The newest issue of the American Journal of Criminal Justice has a bunch of new interesting articles on criminal justice reform.  The title of this post is the title of this article from the issue authored by John K. Roman.  Here is its abstract:

Criminology has not systematically identified the cause or causes of perhaps the most seminal event in crime and justice of the last half century: the crime decline of the 1990s.
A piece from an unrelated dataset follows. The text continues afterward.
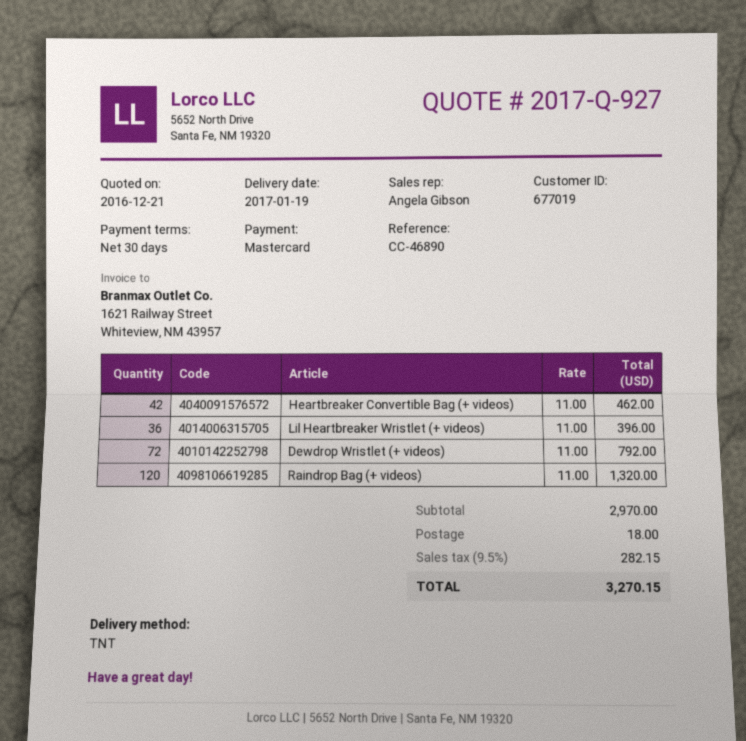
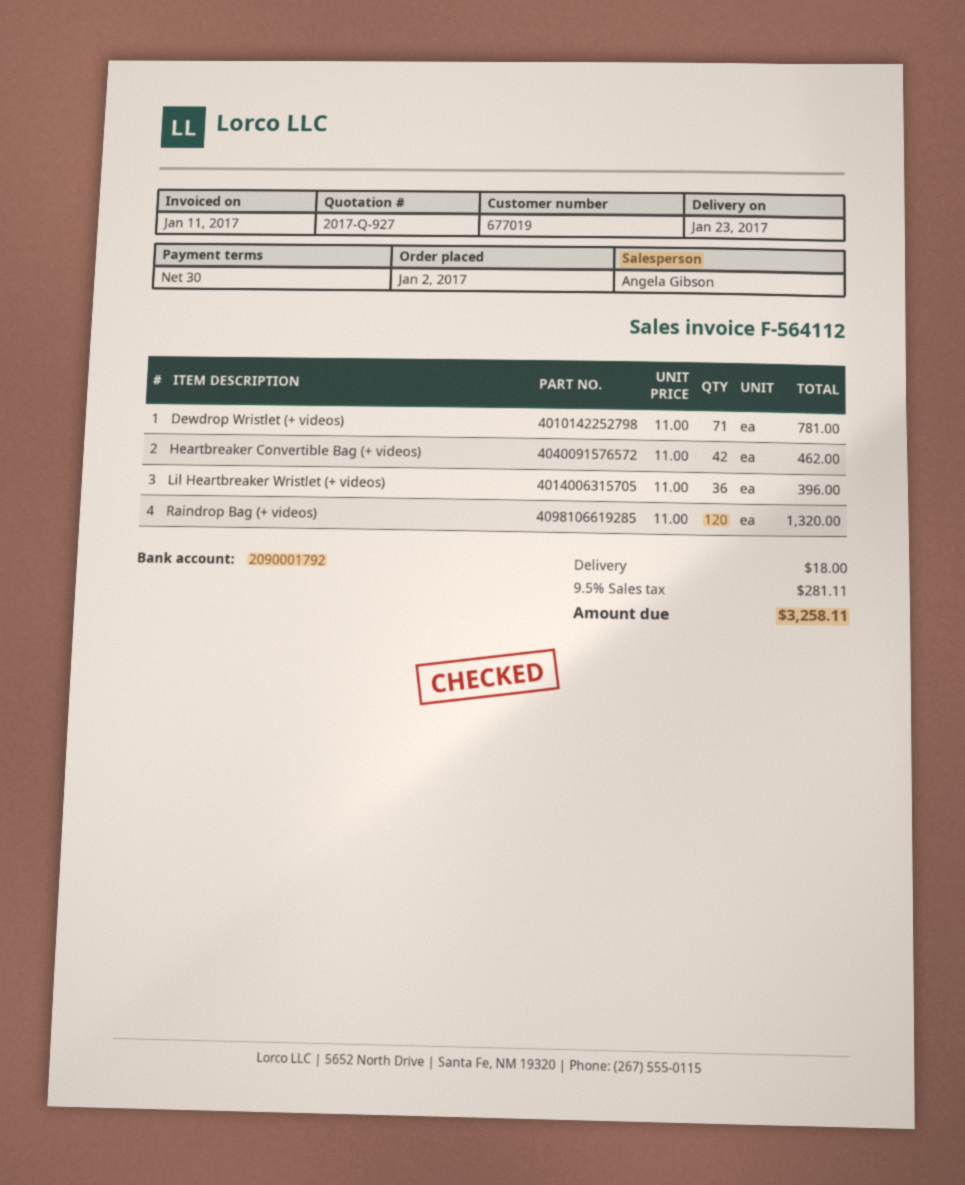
delivery date: 2017-01-19 -> 2017-01-23
Dewdrop Wristlet (+ videos): 72 x 11.00 = 792.00 -> 71 x 11.00 = 781.00
tax: 9.5% = 282.15 -> 9.5% = 281.11
total: 3270.15 -> 3258.11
This paper uses a causes-of-effects analysis to infer the mechanisms of the crime decline.  This is not a purely academic exercise — there has been a large increase in violence, particularly gun violence at the beginning of the 2020s.  Identifying the mechanisms of the last crime decline can inform the development of contemporary strategies.  Here, two classes of crime decline causes are proposed: mechanisms that are endogenous to the criminal law system and mechanisms that are exogenous to it.  The latter class includes impacts of changes in macroeconomics, consumer behavior, and public interest policy where positive externalities that arose from those factors contributed to the crime decline.  A descriptive effect of causes analysis suggests that these exogenous mechanisms contributed disproportionately to the crime decline as compared to endogenous mechanisms. Further, consumer behavior and public interest externalities are well aligned with potential policy levers and particularly salient to current and future efforts to reduce crime and violence prospectively.  The analysis suggests that efforts to improve public safety require policies that fall outside of traditional criminal justice approaches.